Given that the sensory distribution of the obturator nerve in the inner thigh is quite different or even missing, a sensory block cannot be used as a sign of successful obturator nerve block; the only reliable indication is thigh adductor muscle weakness14. Therefore, in this study, adductor myasthenia was used to evaluate the effect of S-FICB on the obturator nerve. According to the recommended dose of KRIS Vermeylen15, 40 mL of 0.5% ropivacaine was used. The probability of adductor myasthenia at 1 h was 70% and that at 6 h was 53.3%, which was higher than that in the PNGB combined with LFCN group. At the same time, the block rate of the obturator nerve by this method did not reach 100%, which was consistent with the literature16,17, As S-FICB has obvious influence on the muscle strength of quadriceps femoris and adductor muscle within 24 h, it is necessary to pay attention to the effect of S-FICB on active functional exercise ability in the early stage of single analgesia or continuous block analgesia as it may lead to an increased risk of falling during autonomous activities, consistent with previous studies5. In terms of sensory block range, the present study showed that PNGB combined with LFCNB significantly reduced the sensory block of the anterior and medial thigh skin, indicating that PNGB can target the sensory branches of the hip joint, but has negligible effect on the nerve trunk.

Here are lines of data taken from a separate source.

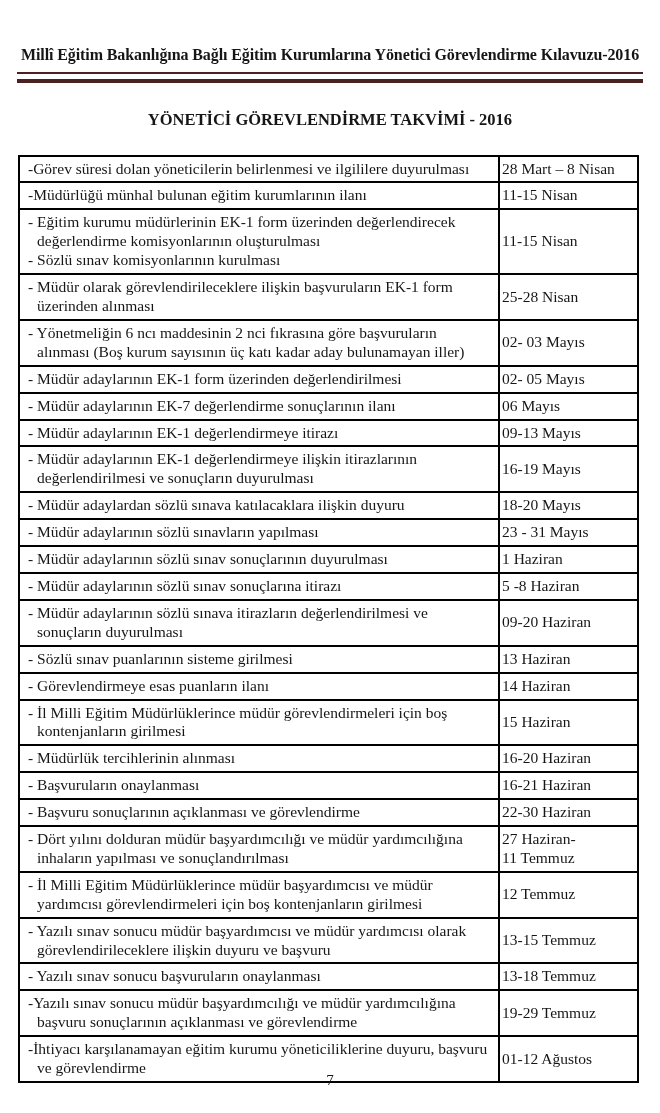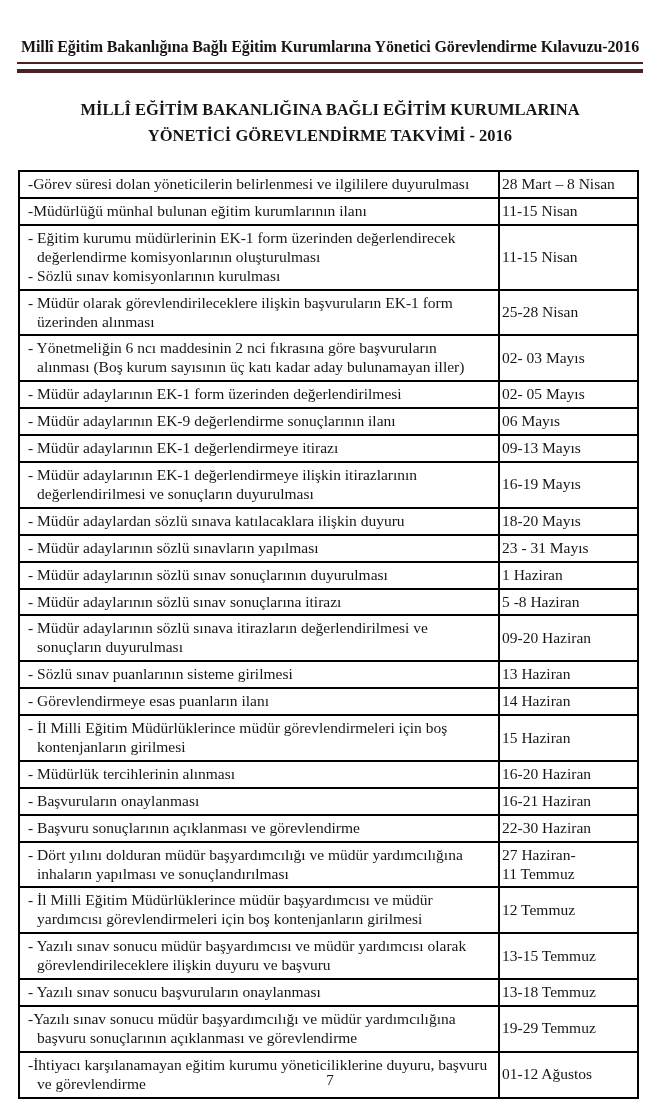--- a/index.html
+++ b/index.html
@@ -18,7 +18,7 @@
     padding-top: 38px;
   }
   .running-header {
-    margin: 0 16px;
+    margin: 8px 16px;
     text-align: center;
     font-size: 16px;
     font-weight: bold;

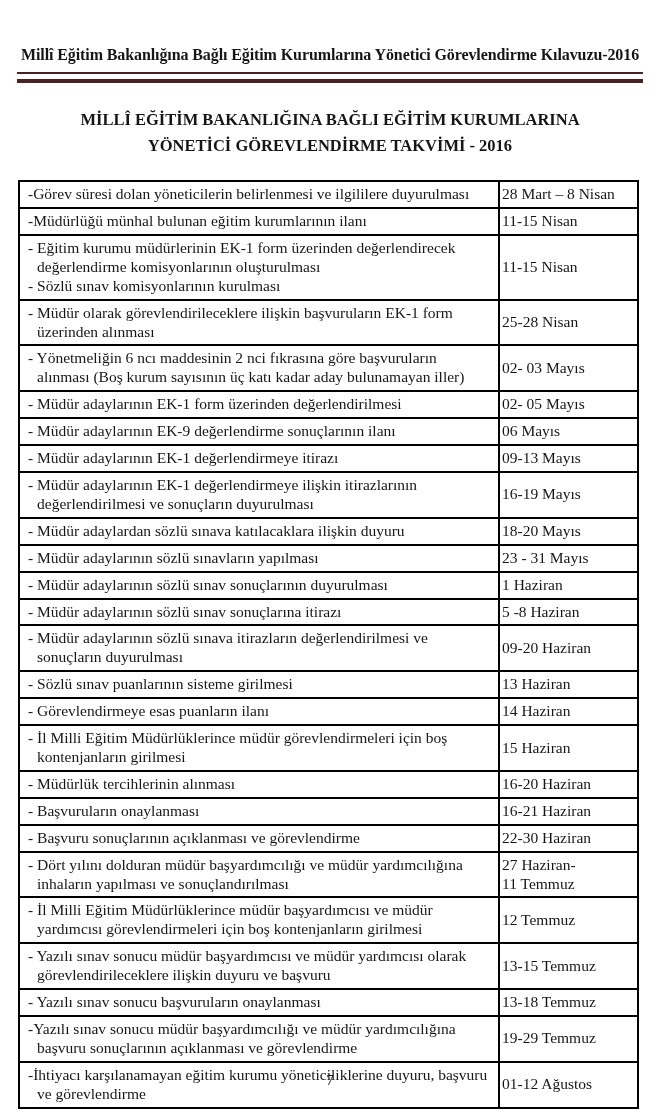--- a/index.html
+++ b/index.html
@@ -93,7 +93,6 @@
   </div>
 
   <div class="doc-title">
-    <div>MİLLÎ EĞİTİM BAKANLIĞINA BAĞLI EĞİTİM KURUMLARINA</div>
     <div>YÖNETİCİ GÖREVLENDİRME TAKVİMİ - 2016</div>
   </div>
 

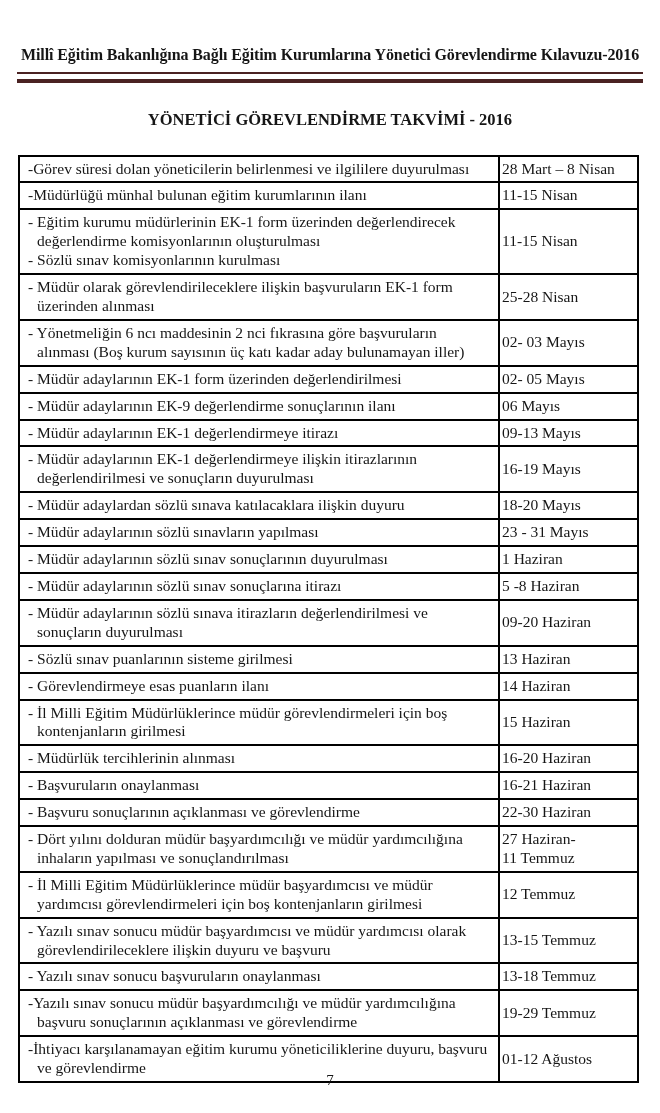--- a/index.html
+++ b/index.html
@@ -137,7 +137,7 @@
         </tr>
         <tr>
           <td class="activity-cell">
-            <div class="activity-line">- Müdür adaylarının EK-9 değerlendirme sonuçlarının ilanı</div>
+            <div class="activity-line">- Müdür adaylarının EK-7 değerlendirme sonuçlarının ilanı</div>
           </td>
           <td class="date-cell">06 Mayıs</td>
         </tr>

This study has several limitations. First, this was a single-center study with a limited number of cases. We acknowledged the limitations of not making adjustments for dropouts. And the anesthesiologist performing the block was unblinded. The accompanying type II error may has a potential impact on secondary outcomes such as postoperative hospitalization time and adverse reactions. Future studies should recruit larger sample size, and the results of the present study must be verified by a multicenter study. Second, the qualitative evaluation of muscle strength was not sufficiently accurate. This method was subjective and might have some influence on the evaluation results of muscle strength; thus, it could be quantitatively evaluated using a handheld muscle strength meter18. Third, no placebo control group was included. Anatomical studies have reported that 10 mL of local anesthetic can also spread between the anterior capsule of the hip joint and the iliopsoas muscle19. A follow-up test should include a combined group of low-volume PNGB, LFCNB, and placebo control group without nerve block to determine the best dose of local anesthetics. Finally, this study did not conduct a follow-up test for the patients after 48 h, including the Harris score at one month20. Joint function, activity recovery, and chronic pain should be evaluated three months after surgery.

Conclusions

When combined with LFCNB, PNGB has the same postoperative analgesic effect as iliac fascia space block on the inguinal ligament. It can reduce the range of skin hypoesthesia and preserve the motor function of patients, which is more conducive to early postoperative exercise and rehabilitation and can be used as a new option in multimodal analgesia after THA.